Although the first references to a man-machine date before the 20th century, it was film that permeated this monster into the collective imagery. In 1927 the German film Metropolis portrayed one of the first Cyborgs in cinema in order to achieve what Herbert Marcuse described as the only utopian project possible nowadays, i.e. to contradict biological laws such as returning the dead, eternal youth, controlling life, among others[8]. Marcuse’s critique to utopia permeated this film (despite its years in advance before the philosopher’s words) pointing out the utopian and dystopian quality of man’s relation with the machine. What was a utopia for the “upper” part of society was the dystopia of the others. Technology manifested its potentiality to both liberate and enslave society as a whole. But ultimately, it gave rise to the question of a new theory of man, of a new concept of being. A concept of being that is precisely going to be exploited by Harbisson.
To understand this new concept of being, it is important to evaluate before the cyborg’s constant transition between its own dystopian and utopian character. At first, as the Cold War advanced, the Cyborg’s relation to its dystopian nature remained as the predominant view of its nature. In 1974, Darth Vader’s appearance in Stars Wars showed a side of man who “in American mythology [became] the uninitiated hero who is seduced by power and the tools that extend it- so much so that he becomes a tool himself. If his hubris remains unchecked, his kind gives rise to the “ghost in the machine” that terrifies us, the Frankenstein’s monster that actually does rise from the laboratory table and turn on his inventor.”[9] The cyborg became the feared monster that betrays human nature and turns its back against its creator. As it is manifested in Darth Vader, this betrayal occurred as he lost part of his humanity by its attachment to the machine. What it was supposed to be the supreme dominance of nature by mankind, turned out to manifest the opposite fear, the dominance of mankind by the machine. In Hocker and Frentz words, the subject was replaced by its own objects.[10]
Thus, the allusions of merging man with machine were only initially used in situations where men were forced to reconstruct themselves through mechanical apparatus, but that in turn, by losing some of its humanity, would gain further super-human capabilities that could be both feared and revered. The latter was the case of DC comics action hero Cyborg. In the 80’s this superhero was born after the tragic incident of losing most of his human limbs, and his father being forced to reconstructed him as a machine. Whilst he is being transformed he even says to his father “if you take my biological components you take out the best part of me, the part that makes me who I am”[11] His being reflected the paradox of the Cyborg. Negating Jameson’s (1982) assertion that science fiction’s affinity for the dystopian is a reflection of the atrophy of our utopian imagination of our inability to imagine a future, is actually his dystopian/utopian character what allowed the future to exist.
This is, in my perspective, the critical break of the monster Cyborg. Once imbedded with a negative quality of what we do not want to achieve, turned out to be the only insurance of the survival of the individual, the inevitable change that nature has to endure in order to have a future. In other words, its utopian/dystopian character exists not only to project the future but ultimately, to allow it to occur. In the words of Donna Haraway,
“that is why cyborg politics insist on noise and advocate pollution, rejoicing in the illegitimate fusions of animal and machine. These are the couplings which make man and woman so problematic, subverting the structure of desire, the force imagined to generate language and gender, and so subverting the structure and modes of reproduction of “western” identity, of nature and culture, of mirror and eye, salve and master, body and mind.”[12]

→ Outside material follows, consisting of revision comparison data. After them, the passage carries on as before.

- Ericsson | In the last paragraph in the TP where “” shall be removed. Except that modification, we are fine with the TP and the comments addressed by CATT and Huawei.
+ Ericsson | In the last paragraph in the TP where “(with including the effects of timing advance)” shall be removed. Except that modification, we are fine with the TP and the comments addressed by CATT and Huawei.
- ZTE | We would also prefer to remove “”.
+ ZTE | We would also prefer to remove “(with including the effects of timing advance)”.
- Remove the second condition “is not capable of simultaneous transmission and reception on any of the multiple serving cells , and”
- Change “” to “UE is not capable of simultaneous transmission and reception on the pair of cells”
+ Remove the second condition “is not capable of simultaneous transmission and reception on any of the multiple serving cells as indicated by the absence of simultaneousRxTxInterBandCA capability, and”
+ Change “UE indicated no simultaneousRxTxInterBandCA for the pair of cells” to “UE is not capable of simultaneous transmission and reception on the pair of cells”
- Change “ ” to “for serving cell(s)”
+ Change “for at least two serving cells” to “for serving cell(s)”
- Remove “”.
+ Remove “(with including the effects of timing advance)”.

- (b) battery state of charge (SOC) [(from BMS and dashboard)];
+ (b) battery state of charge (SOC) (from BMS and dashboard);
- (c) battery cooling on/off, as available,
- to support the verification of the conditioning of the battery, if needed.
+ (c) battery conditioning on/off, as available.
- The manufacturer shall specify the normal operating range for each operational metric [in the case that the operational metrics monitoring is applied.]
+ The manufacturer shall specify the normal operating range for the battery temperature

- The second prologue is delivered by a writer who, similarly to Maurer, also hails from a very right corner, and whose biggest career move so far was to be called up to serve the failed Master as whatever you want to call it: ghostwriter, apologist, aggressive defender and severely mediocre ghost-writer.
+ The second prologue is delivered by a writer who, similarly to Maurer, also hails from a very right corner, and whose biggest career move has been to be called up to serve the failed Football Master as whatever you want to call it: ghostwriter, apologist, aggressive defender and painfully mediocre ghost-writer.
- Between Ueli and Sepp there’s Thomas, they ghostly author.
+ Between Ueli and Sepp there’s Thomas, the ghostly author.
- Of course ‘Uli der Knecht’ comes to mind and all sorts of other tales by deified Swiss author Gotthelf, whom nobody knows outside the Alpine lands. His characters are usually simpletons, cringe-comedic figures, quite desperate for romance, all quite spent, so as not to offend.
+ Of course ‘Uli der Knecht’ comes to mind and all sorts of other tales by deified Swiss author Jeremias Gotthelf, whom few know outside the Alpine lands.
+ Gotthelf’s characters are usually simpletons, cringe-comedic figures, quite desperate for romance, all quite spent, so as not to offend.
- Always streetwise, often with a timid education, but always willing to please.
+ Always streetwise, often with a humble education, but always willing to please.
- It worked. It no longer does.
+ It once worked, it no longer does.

Harbisson’s actions, by advocating for this new utopian body, have hence pushed the buttons to encourage the necessity of human beings to change. His Cyborg Foundation is now inspiring others to reconstruct themselves with no other purpose whatsoever than to expand the limits of their senses (adding not replacing). Backing Marcuse’s utopian idea of freedom of play, his artistic qualities and motivations allow him to remark how it is possible for freedom to appear on the realm of necessity; of organising oneself on the bases of play. Most of his projects give testimony to this motivation: he has turned colour into voice performances; he has created dishes out of colour combinations produced by songs of Lady Gaga; he has designed sound portraits of people faces; among others.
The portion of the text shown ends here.